Monday, July 1, 2024

Expand Experiences by Inspiring Intimacy

Would diners at your restaurant be more willing to tolerate longer wait times when accompanied by a close friend than if dining alone? Yes, for a number of reasons. The reason experimentally supported by studies at Texas A&M University, Harvard University, and University of Maryland is that consumers are attracted to the opportunity to create shared memories of experiences.
     Marketers can make an otherwise less-favorable experience more attractive by providing for physical togetherness with a relationship partner. In one of the studies, a participant was more likely to choose two free adjacent Cirque du Soleil tickets in row 55 than two free non-adjacent tickets in row 10 when the companion was a close friend rather than a casual acquaintance. Those participants imagining they were accompanied by a close friend reported placing more importance on the ability to create shared memories.
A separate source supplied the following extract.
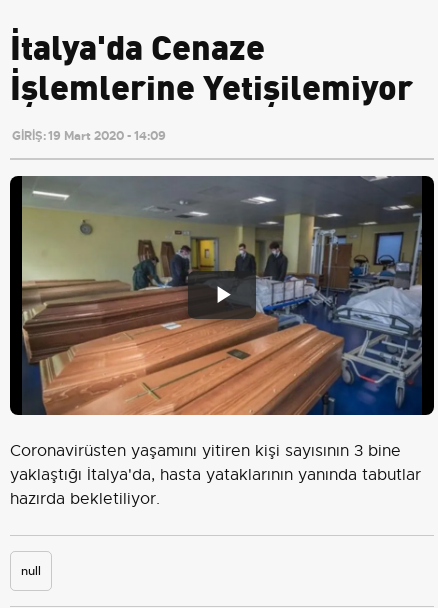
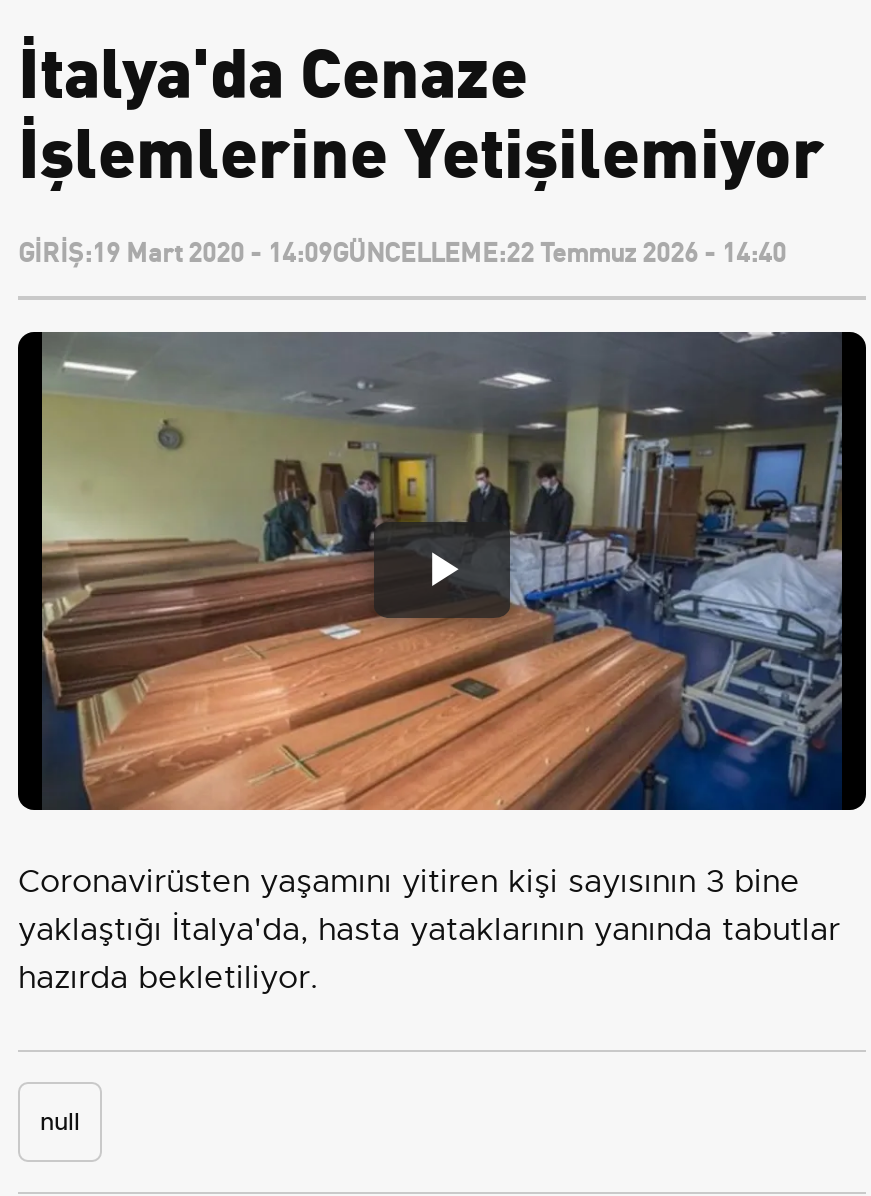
- GİRİŞ: 19 Mart 2020 - 14:09
+ GİRİŞ:19 Mart 2020 - 14:09GÜNCELLEME:22 Temmuz 2026 - 14:40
     This shared-memory effect is stronger regarding hedonic experiences—those in which pleasure comes from the experience itself—than regarding utilitarian experiences—where the pleasure comes from the outcome. In another of the studies, participants were asked to assume they were spending a week in Barcelona with a romantic partner and were offered a free upgrade to first-class on a train to Figueres. But the two partners would need to sit eleven rows apart rather than together, as with their coach seats. Then for some of the participants, the ride was described as an interesting narrated tour. For the other participants, the ride was described as not having much to see along the way.
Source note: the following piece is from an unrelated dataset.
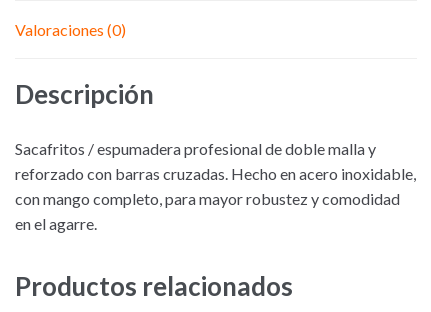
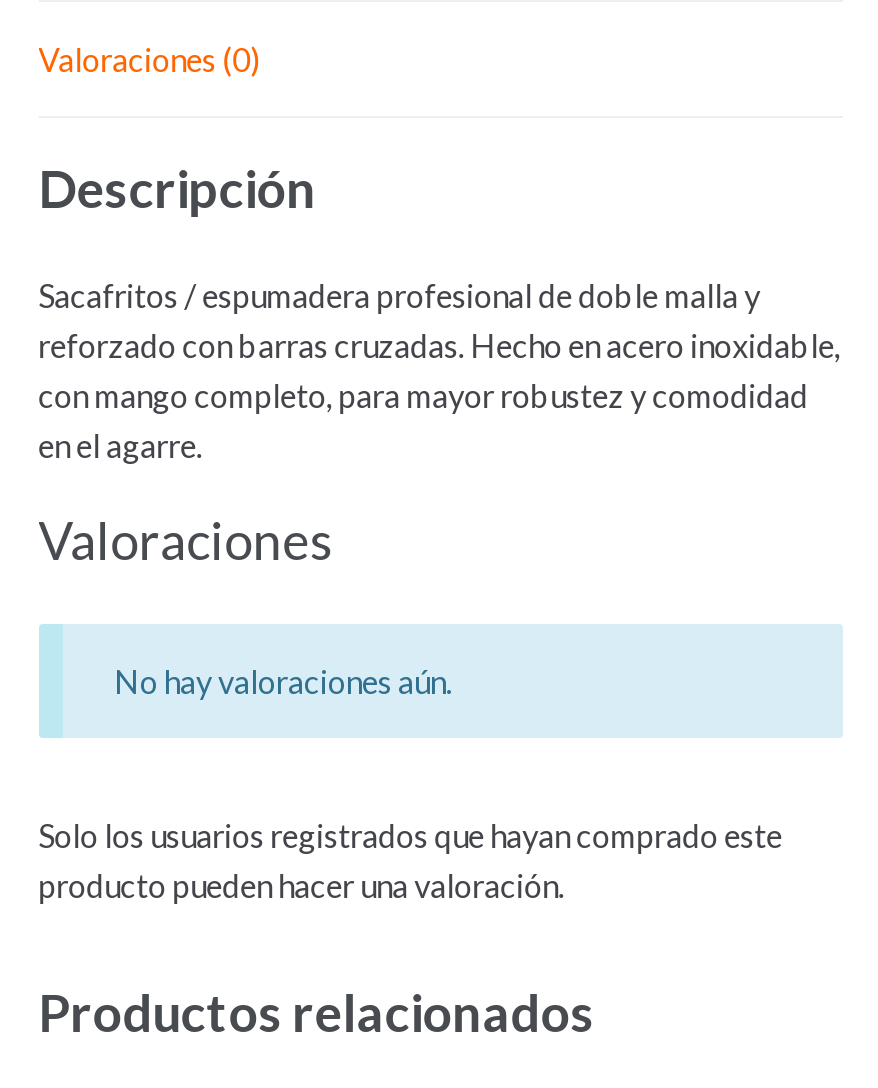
+ Valoraciones
+ No hay valoraciones aún.

+ Solo los usuarios registrados que hayan comprado este
+ producto pueden hacer una valoración.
     Participants in the second group expressed a greater interest in the free upgrade and also said they’d care less about creating shared memories.
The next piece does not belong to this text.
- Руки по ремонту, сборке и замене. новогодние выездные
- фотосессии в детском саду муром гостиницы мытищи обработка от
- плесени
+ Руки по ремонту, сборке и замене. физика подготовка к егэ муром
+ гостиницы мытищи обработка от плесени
     The researchers also find that the attractiveness of an experience can be increased by pointing out to the consumer how shared memories can be created even when the participants do not live through the experience physically together. This is useful to marketers because shoppers are going solo in life, such as choosing to live alone, but hesitate going solo to activities, since they think it wouldn’t be as much fun without a close companion.
     What goes into a customer’s memory to be shared also is affected by whether the experience is shared with others. People in a group are greatly influenced by what happens early on. First impressions set the scene. Solo consumers are more influenced by what happens to them late in their experience.